A recent Medscape Psychiatry article announced the results of a "mega-analysis" study of the effectiveness of antidepressants vs. placebo. The lead researcher boldly claims "I think, once and for all, we've answered the SSRI question." There are many follow on assertions just as brazen, but just as misleading. Here are a few:

"...SSRIs work. They may not work for every patient, but they work for most patients. And it's a pity if their use is discouraged because of newspaper reports."

"The finding that both paroxetine and citalopram are clearly superior to placebo...when not producing adverse events, as well as the lack of association between adverse event severity and response, argue against the theory that antidepressants outperform placebo solely or largely because of their side effects...."

"...our results indirectly support the notion that the two drugs under study do display genuine antidepressant effects caused by their pharmacodynamics properties."

"And we did have an impressive, robust difference between active drug and placebo...."

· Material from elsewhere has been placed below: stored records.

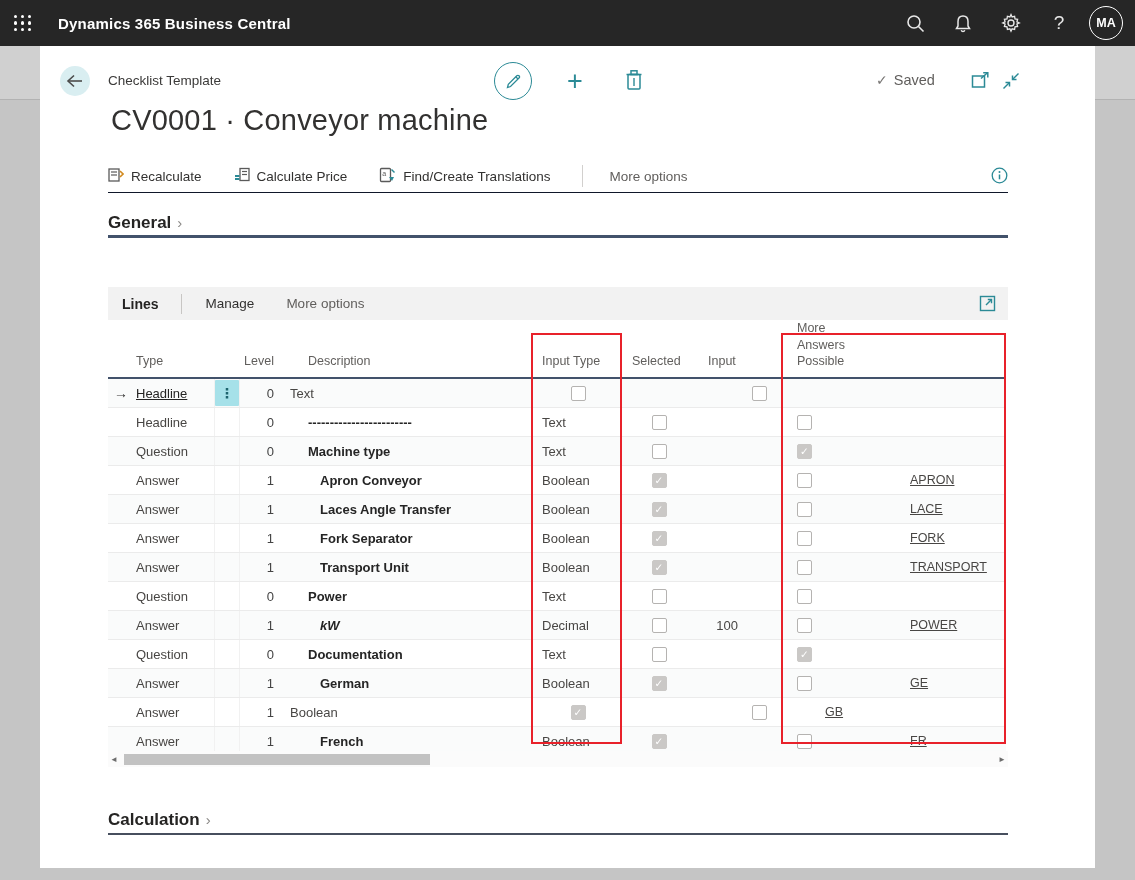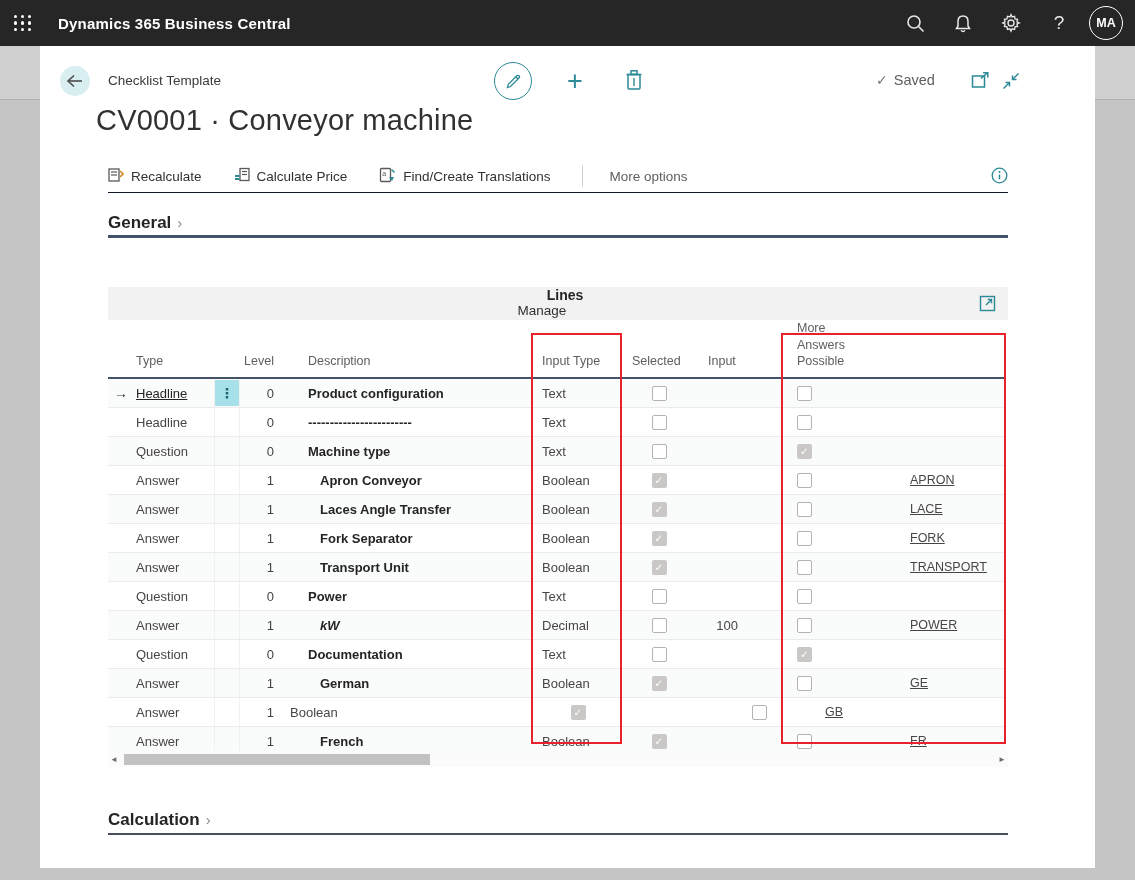"CV0001 · Conveyor machine" .page-title { left: 96px -> 111px }
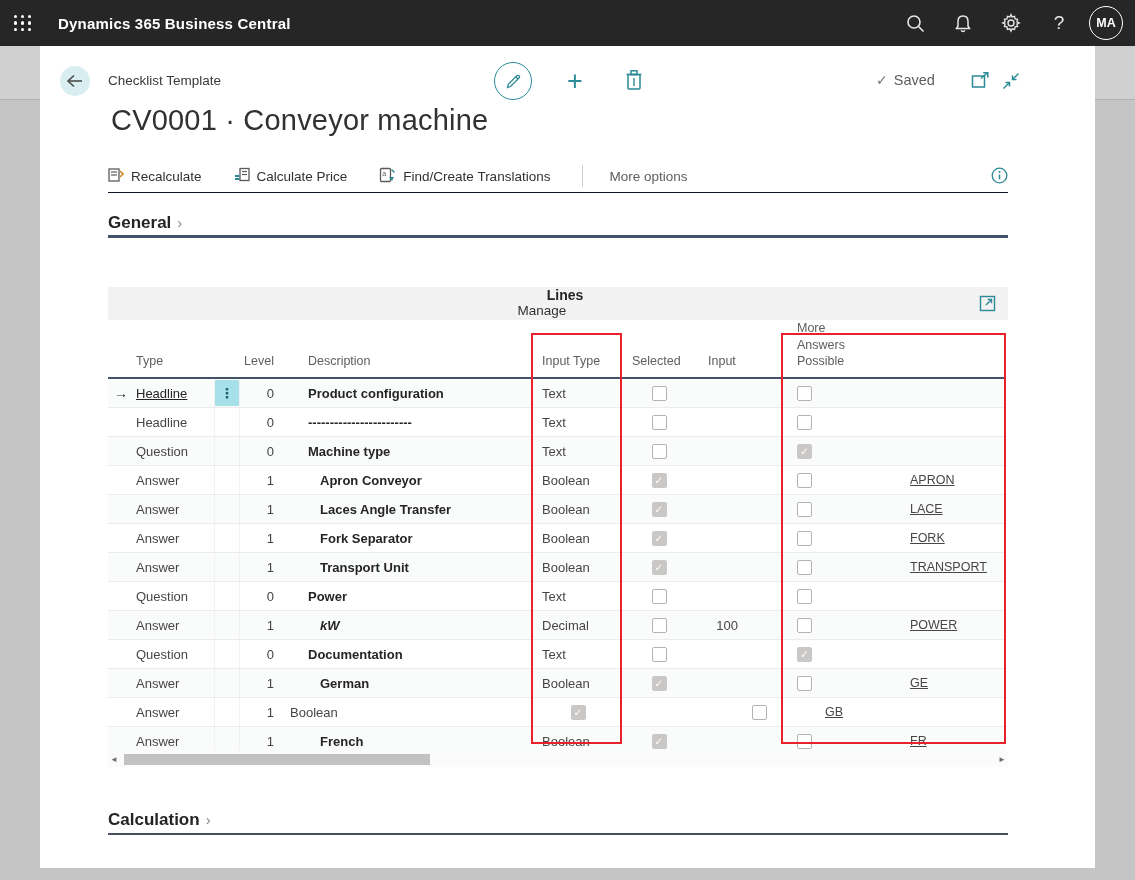"Lines" .lines-strip { flex-direction: column -> none }
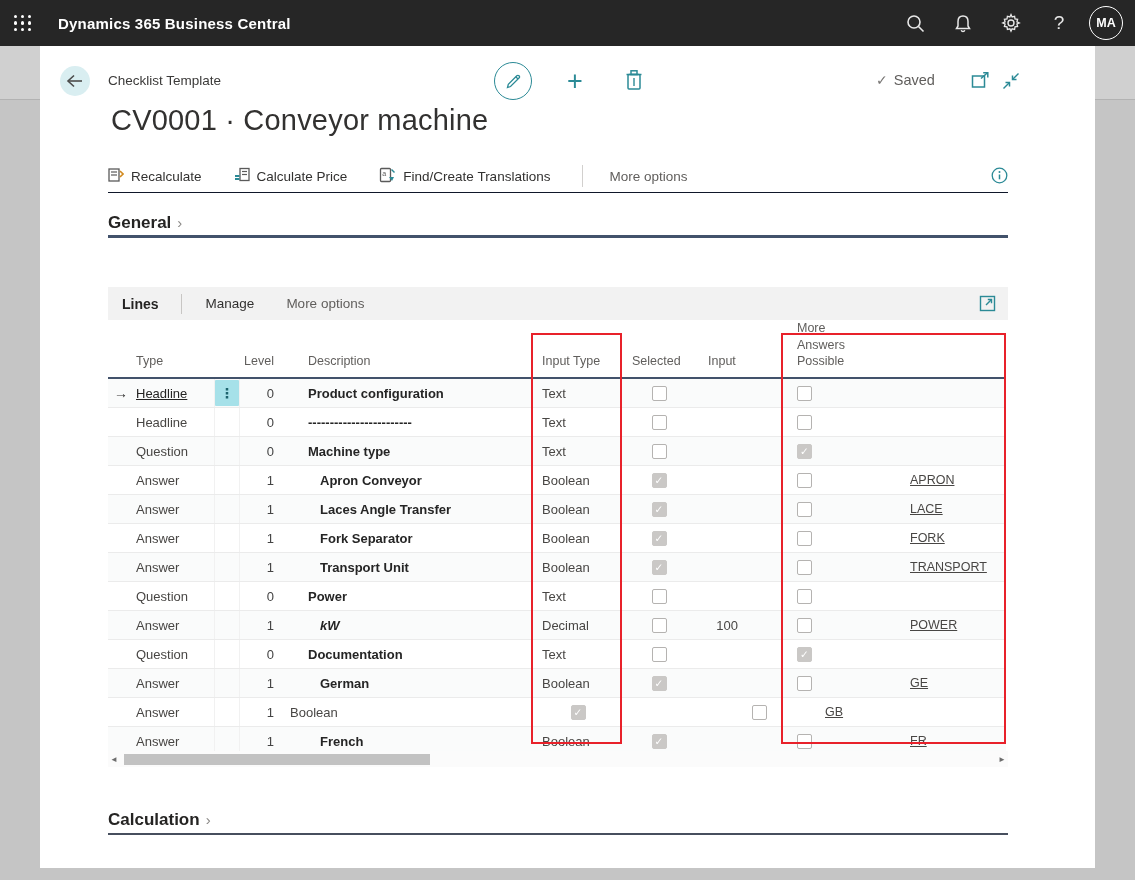"Product configuration" div.c { html: <div>Product configuration</div> -> none }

These statements sound impressive. But the effect sizes between the SSRI and placebo groups in the study demonstrate that the difference between the groups is nearly meaningless. The reported effect sizes ranged from .31 to .49. See the graphic representation below which shows an effect size of .5:

The dark blue group would represent the people who took the SSRIs. The light blue represents the placebo group. One can see that the average level of depression for the SSRI group is less than that of the placebo group.

But look at how much the two groups overlap. Given the range of effect sizes in the study, 80-88% of the two groups would overlap. This means many people in the placebo group did better than people in the SSRI group, and many people in the SSRI group did worse than the people in the placebo group! With this in mind, how could the above claims of SSRI superiority be justified? They can't.

This bold sounding announcement that the question has been finally settled about SSRIs' superior effectiveness is typical of those who continue to support the medical model of human suffering. They use statistics to obscure practical and clinical significance. Looks good in medical journals and unless one understands the basics of statistical analyses (in most cases, the effect size is the telling number), it sounds good in media reports too.

The article mentions Irving Kirsch, Ph.D., who has critiqued the use of SSRIs (as have many others). Dr. Kirsch rightly points out another little known issue with studies like these. Not only is a placebo effect likely just because someone knows they are taking a substance (and they think it is the SSRI), but also because those taking the real SSRI will notice the psychoactive effects of the real chemical, and this will enhance the placebo effect. So, one would expect a small effect size difference between the SSRI and placebo group based on this alone. This is exactly what the study shows. Dr. Kirsch cautions that we should weigh this small, meaningless, effect with the potentially harmful side effects of taking these and other drugs to quell human emotional struggles, typically in combinations with other psychoactive drugs.

These above issues make this announcement weak. The study is far from demonstrating that SSRIs, or any other psychoactive drug, is an effective way to address the meaning-laden and personal struggle we call depression.